Reynolds next talked with Republican women in a restaurant who opposed Dole on abortion. Of the eight talking heads aired from Lansing, seven were anti-Dole and only one offered "lukewarm" support for Dole.

Speedy Judgments. When the Republican Congress obliterated the 55 mph national speed limit last year reporters warned of the coming carnage on the nation's highways. "As Congress moves toward allowing states to raise the limit," CBS' Bob Orr sounded the alarm in a June 20, 1995 piece, "safety regulators warn highway fatalities will climbDoctors say if only lawmakers could see what goes on each day in trauma rooms, they would keep the lid on speed." On November 28, 1995, the day President Clinton signed the bill to raise the speed limit, Bob McNamara intoned on the CBS Evening News: "Raising the speed limit may be popular with the public, but there could be a deadly downsideSoon, politicians here may find out that sometimes giving the public what it wants could be a fatal mistake."

Now the statistics are in: Many states have actually seen their traffic fatalities decline. In the August 26 USA Today, Carol J. Castaneda reported that newspaper's review of states that increased their speed: "Three states reported decreases ranging from 4 percent to 28 percent within a five- to eight-month period after limits were raised. Fatalities remained relatively the same in four states." Six states saw increases, but in "California and several other states [that saw increases], it was unclear whether fatalities occurred on highways where the speed limit was raised."

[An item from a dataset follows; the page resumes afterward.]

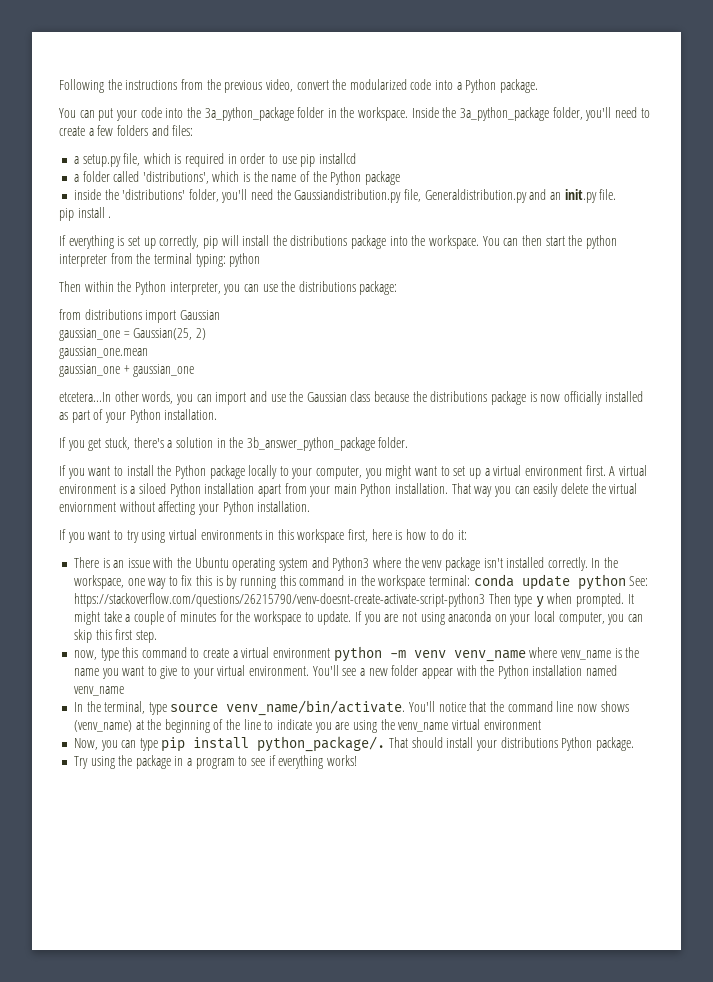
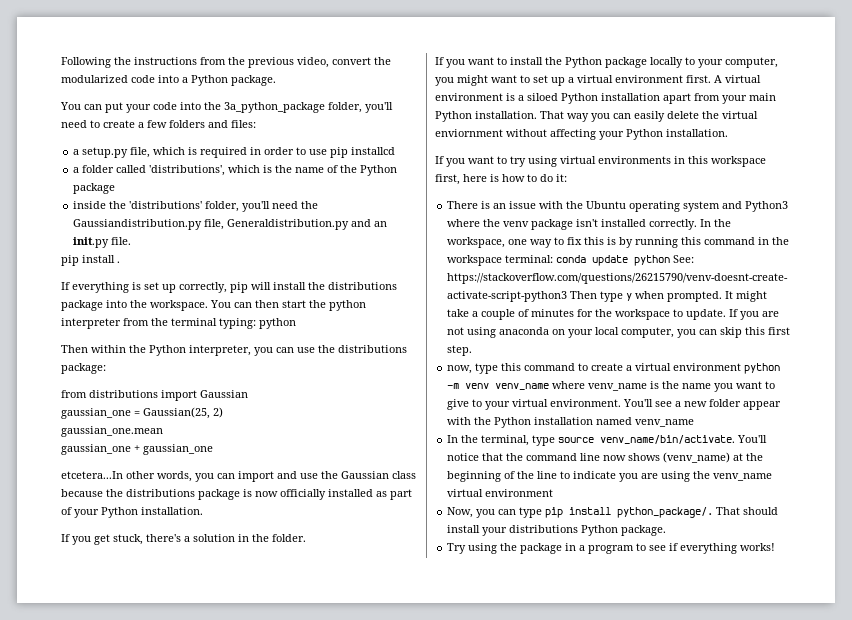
- You can put your code into the 3a_python_package folder in the workspace. Inside the 3a_python_package folder, you'll need to create a few folders and files:
+ You can put your code into the 3a_python_package folder, you'll need to create a few folders and files:
- If you get stuck, there's a solution in the 3b_answer_python_package folder.
+ If you get stuck, there's a solution in the folder.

Grand Canyon Gap. On September 18, 1991, when President Bush visited the Grand Canyon, ABC and NBC used it as an opportunity to review his record on the environment. On World News Tonight, anchor Peter Jennings announced that Bush "promised that he would be the environmental President and today he went to the Grand Canyon. It was a trip critics charged was nothing more than grand standing." Reporter Ann Compton opened her story: "This morning there was only a slight haze drifting through the Grand Canyon, so the South Rim was a picture perfect spot for President Bush to claim an environmental victory, but on many days smog from a nearby power plant makes it impossible to see across to the Canyon walls just two miles away." Who did Compton use for a soundbite? Then Senator Al Gore.

What a difference a President makes. When President Clinton and Vice President Gore visited the Grand Canyon exactly five years later to designate 1.7 million acres in Southern Utah as a national monument, no network used this photo op as a chance to tear apart Clinton's environmental record, quite the contrary. On the CBS Evening News, reporter Rita Braver started her story: "With Al `Earthman' Gore by his side, the President signed a bill designating 1.7 million acres of land 70 miles away in Utah as the Grand Staircase-Escalante National Monument." ABC's Sam Donaldson was no different: "Dressed in appropriate western attire, boots and blue blazers, the top guns of the Democratic team came to the South Rim of the Grand Canyon to make points as conservationists."